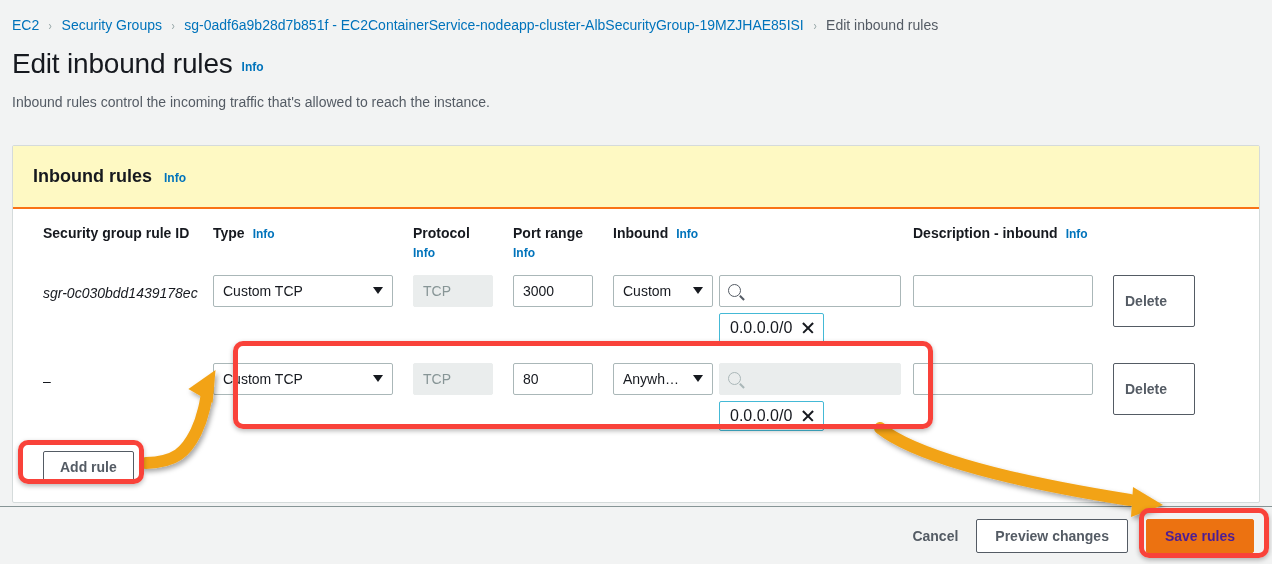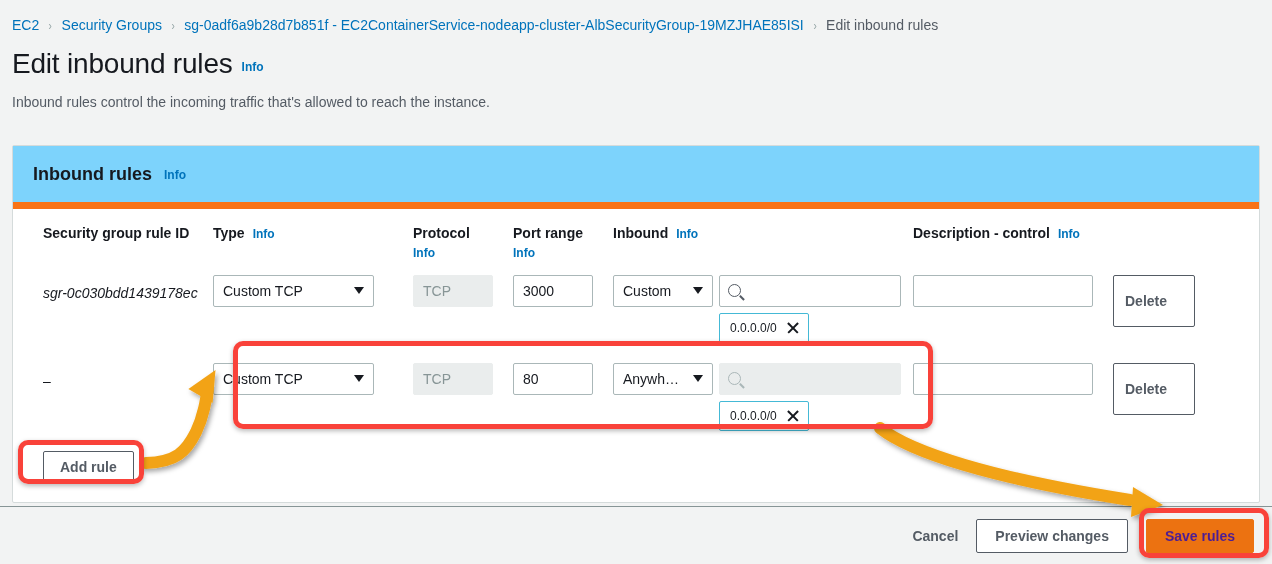--- a/index.html
+++ b/index.html
@@ -61,22 +61,22 @@
   .card {
     position: absolute;
     left: 12px;
     top: 145px;
     width: 1248px;
     background: #ffffff;
     border: 1px solid #d5dbdb;
     border-radius: 2px;
   }
   .card-header {
-    background: #7dd3fc;
-    border-bottom: 7px solid #f97316;
+    background: #fef9c3;
+    border-bottom: 2px solid #f97316;
     padding: 16px 20px;
     display: flex;
     align-items: center;
     height: 63px;
   }
   .card-title { font-size: 18px; font-weight: bold; color: #16191f; }
   .card-header .info-link { margin-left: 12px; position: relative; top: 1px; }
 
   
   .rules-table { width: 100%; }
@@ -128,21 +128,21 @@
     border-radius: 2px;
     background: #ffffff;
     display: flex;
     align-items: center;
     justify-content: space-between;
     padding: 0 9px;
     font-size: 14px;
     color: #16191f;
     cursor: pointer;
   }
-  .select-type { width: 161px; }
+  .select-type { width: 180px; }
   .select-source { width: 100px; gap: 7px; }
   .select-label { overflow: hidden; white-space: nowrap; }
   .caret {
     width: 0; height: 0;
     border-left: 5px solid transparent;
     border-right: 5px solid transparent;
     border-top: 7px solid #16191f;
     margin-left: 6px;
     flex: none;
   }
@@ -216,21 +216,21 @@
     margin-top: 6px;
     margin-left: 0;
     align-self: flex-start;
     height: 30px;
     border: 1px solid #44b9d6;
     border-radius: 2px;
     background: #ffffff;
     display: inline-flex;
     align-items: center;
     padding: 0 8px 0 10px;
-    font-size: 12px;
+    font-size: 16px;
     color: #16191f;
     gap: 9px;
   }
   .token-x {
     position: relative;
     width: 14px; height: 14px;
     cursor: pointer;
     flex: none;
   }
   .token-x::before, .token-x::after {
@@ -356,21 +356,21 @@
         <a class="info-link info-below" href="#">Info</a>
       </div>
       <div class="th col-port">
         <span>Port range</span>
         <a class="info-link info-below" href="#">Info</a>
       </div>
       <div class="th col-source">
         <span>Inbound</span><a class="info-link" href="#">Info</a>
       </div>
       <div class="th col-desc">
-        <span>Description - control</span><a class="info-link" href="#">Info</a>
+        <span>Description - inbound</span><a class="info-link" href="#">Info</a>
       </div>
       <div class="th col-del"></div>
     </div>
 
     
     <div class="row" style="padding-top:12px;">
       <div class="cell col-ruleid">
         <span class="rule-id-text">sgr-0c030bdd1439178ec</span>
       </div>
       <div class="cell col-type">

What you will do:
All that is wanted is the line with "font-size: 14px;" and every later line in the entries, reproduced exactly.

Answer box:
     font-size: 14px;
     color: #16191f;
     cursor: pointer;
   }
-  .select-type { width: 161px; }
+  .select-type { width: 180px; }
   .select-source { width: 100px; gap: 7px; }
   .select-label { overflow: hidden; white-space: nowrap; }
   .caret {
     width: 0; height: 0;
     border-left: 5px solid transparent;
     border-right: 5px solid transparent;
     border-top: 7px solid #16191f;
     margin-left: 6px;
     flex: none;
   }
@@ -216,21 +216,21 @@
     margin-top: 6px;
     margin-left: 0;
     align-self: flex-start;
     height: 30px;
     border: 1px solid #44b9d6;
     border-radius: 2px;
     background: #ffffff;
     display: inline-flex;
     align-items: center;
     padding: 0 8px 0 10px;
-    font-size: 12px;
+    font-size: 16px;
     color: #16191f;
     gap: 9px;
   }
   .token-x {
     position: relative;
     width: 14px; height: 14px;
     cursor: pointer;
     flex: none;
   }
   .token-x::before, .token-x::after {
@@ -356,21 +356,21 @@
         <a class="info-link info-below" href="#">Info</a>
       </div>
       <div class="th col-port">
         <span>Port range</span>
         <a class="info-link info-below" href="#">Info</a>
       </div>
       <div class="th col-source">
         <span>Inbound</span><a class="info-link" href="#">Info</a>
       </div>
       <div class="th col-desc">
-        <span>Description - control</span><a class="info-link" href="#">Info</a>
+        <span>Description - inbound</span><a class="info-link" href="#">Info</a>
       </div>
       <div class="th col-del"></div>
     </div>
 
     
     <div class="row" style="padding-top:12px;">
       <div class="cell col-ruleid">
         <span class="rule-id-text">sgr-0c030bdd1439178ec</span>
       </div>
       <div class="cell col-type">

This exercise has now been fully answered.